My wife, Amy and I had three sons biologically before her childbearing days were over. We had always dreamed of having daughters to go along with our sons, and we weren’t ready to give up on that dream. Of course we turned to adoption.
Like many people who enter that realm, for various and different reasons, we were naïve. We thought that we could fill out some papers and wait a few months for a young, inexperienced birthmother who wasn’t ready to parent yet, to hand over her newborn daughter to us, and walk away to “get on with her life.”
We soon realized how naïve we were. Of course the adoption agency was the first to burst our bubble, but they were willing to stick with us for as long as it took. As we did more research, we learned that people in our position, who refused to modify their requirements for adopting, were feeding a terrible monster with ugly names like kidnapping and human trafficking. While there are Caucasian infants without special needs who require adoption, those numbers are so small that they barely show up on graphs. But where there’s a will, and a lot of money, there’s an adoption. Just don’t ask too many questions and be prepared to lie to a child.
Here’s the thing. The world, and practically every community in it, has older children who need families. And the demand for them is far less than their numbers.
Often, prospective parents imagine that adoption will be easier for a child who is adopted as an infant and who can’t remember their first parents. Experience has proven time and again that this simply isn’t the case. I can give you a very good example. My daughters, Sarah and Celeste, were five and (almost) three when we brought them home. Sarah had very vivid memories of her first home and family. Her memories of her first mother were of horrific abuse. My son, Denney was not yet two when he joined our family. His first parents were both suicide victims, though it took years of therapy before he reached the point where his therapists thought he was ready to hear the story of his parents’ demise (they told us to wait until he asked to know).

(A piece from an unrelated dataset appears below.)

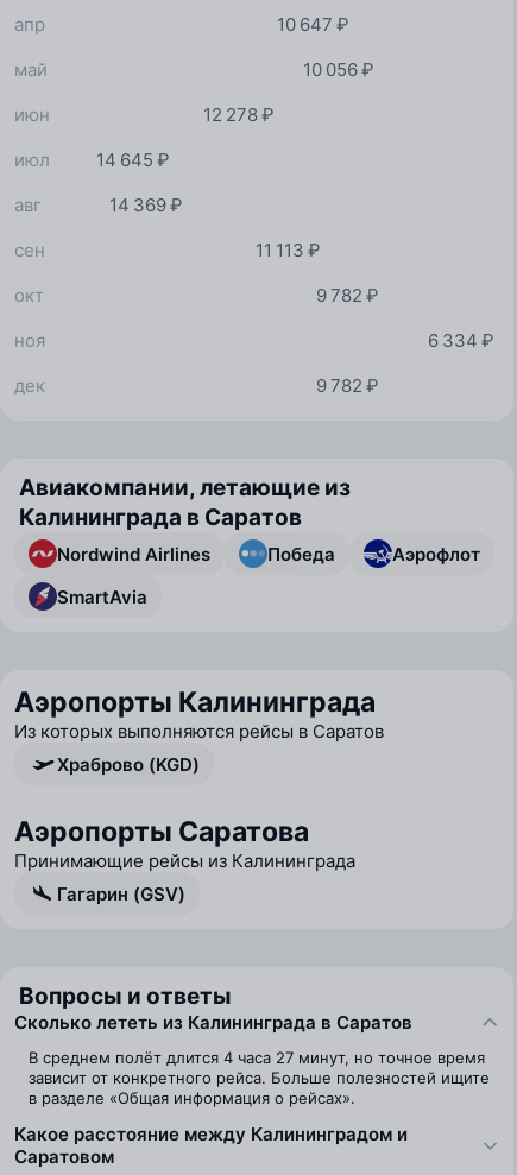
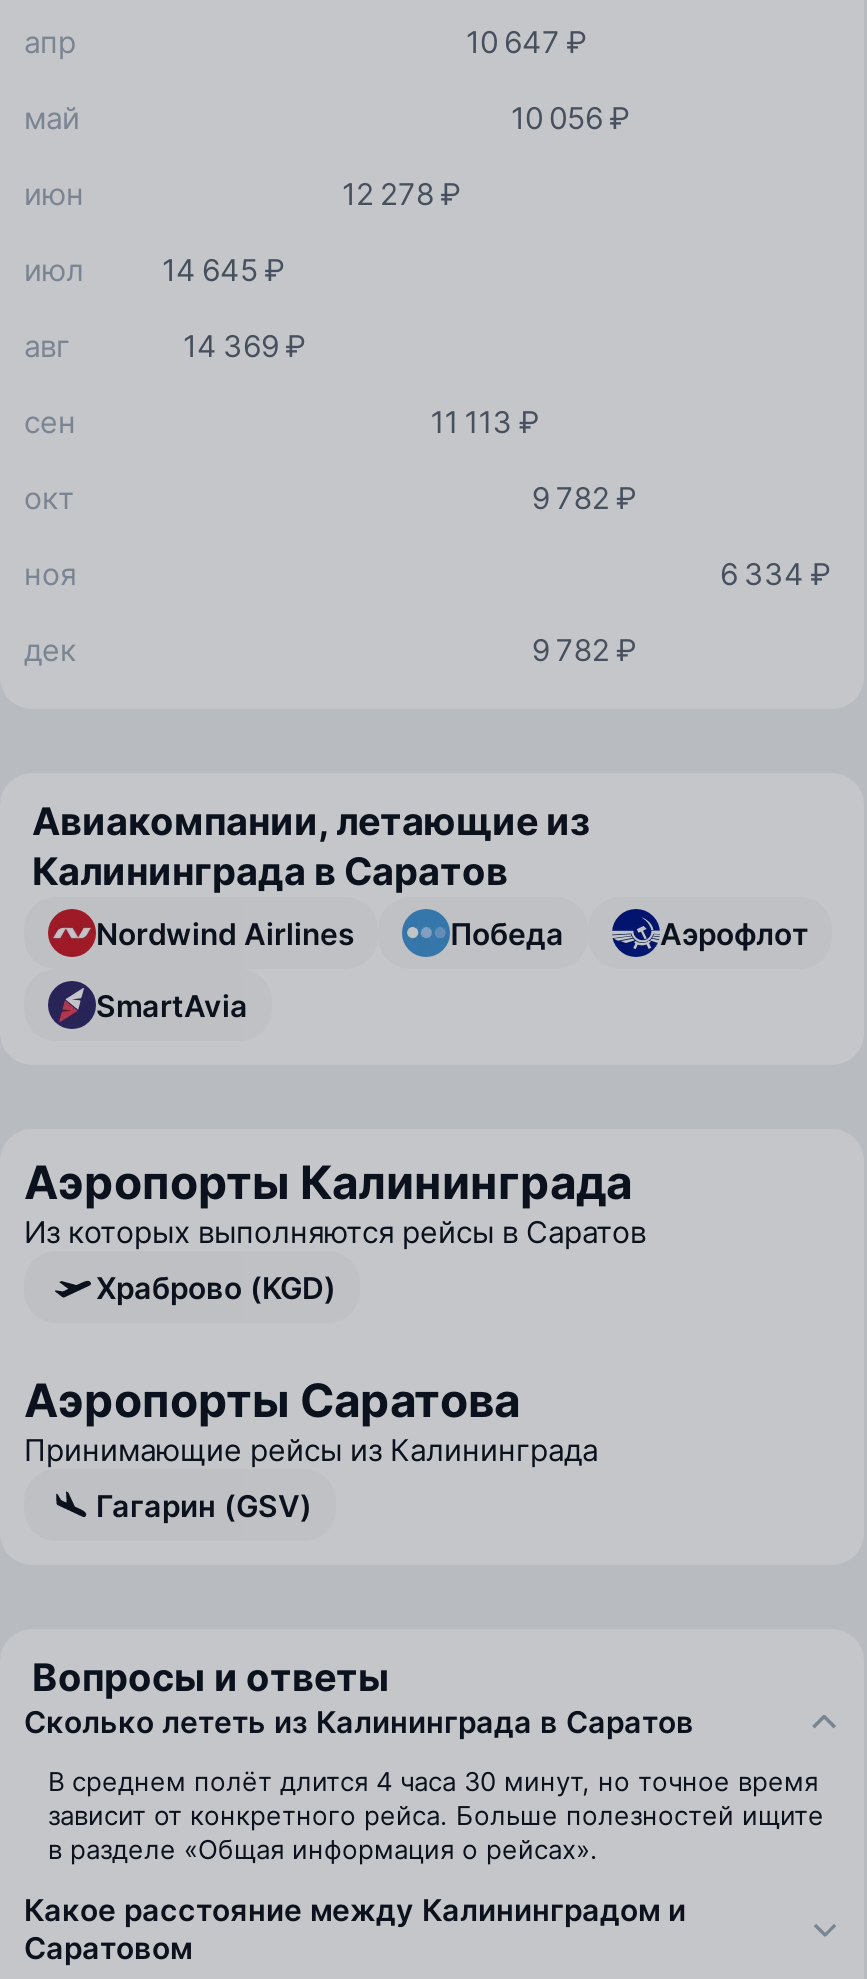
[29,1048,485,1067] В среднем полёт длится 4 часа 27 минут, но точное время -> [48,1765,818,1797] В среднем полёт длится 4 часа 30 минут, но точное время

Sarah, who was old enough to know what was going on when she was adopted,
has a much healthier view of what transpired than Denney does.
While Sarah had anger issues about the dissolution of her first family (who wouldn’t?), she understood why she couldn’t remain in that home. She even remembered hoping and praying (along with two friends) for a new family while she was in the orphanage.
Since Denney knew little of his history, his mind made up a very safe version. He thought he remembered a pet elephant that he would ride while his virginal mother took them for walks. He convinced himself that, of course his first parents would have chosen to take care of him if they could have, but that some tragic accident must have happened that ended their lives prematurely. He refused to learn of the truth, even when we told him that all he needed to do was to ask. The only thing that kept my son anywhere close to reasonable was that he knew the truth was available when he wanted it; when he felt he could deal with it. I can’t imagine how hard it would have been for him had he built up an entire life of imaginations simply because parents at the time of adoption thought that lies (or an engineered lack of information) would protect him from the truth.
The bottom line is that Sarah, who was old enough to know what was going on when she was adopted, has a much healthier view of what transpired than Denney does (though she does still have her struggles). Adopting an infant may come closer to fulfilling a parent’s dream, but it is a misconception to believe that it makes it easier on the child.
Still, five year old Sarah wanted new parents. She ached for them. She and her two best friends at the orphanage prayed to be adopted. And when I look at wonderful prospective parents, who really want to have the perfect family; when I watch them ache for a child; when I watch then pray incessantly, I am reminded of Sarah. Older children are far more tired of waiting for parents, than parents are tired of waiting for infants. If only those naïve parents would shake themselves and come to the realization that nothing could ever bring them more joy than promising a five-year-old (who knows what it’s like to be alone) that she will be in their family forever, and then hearing her call them mama or daddy for the first time.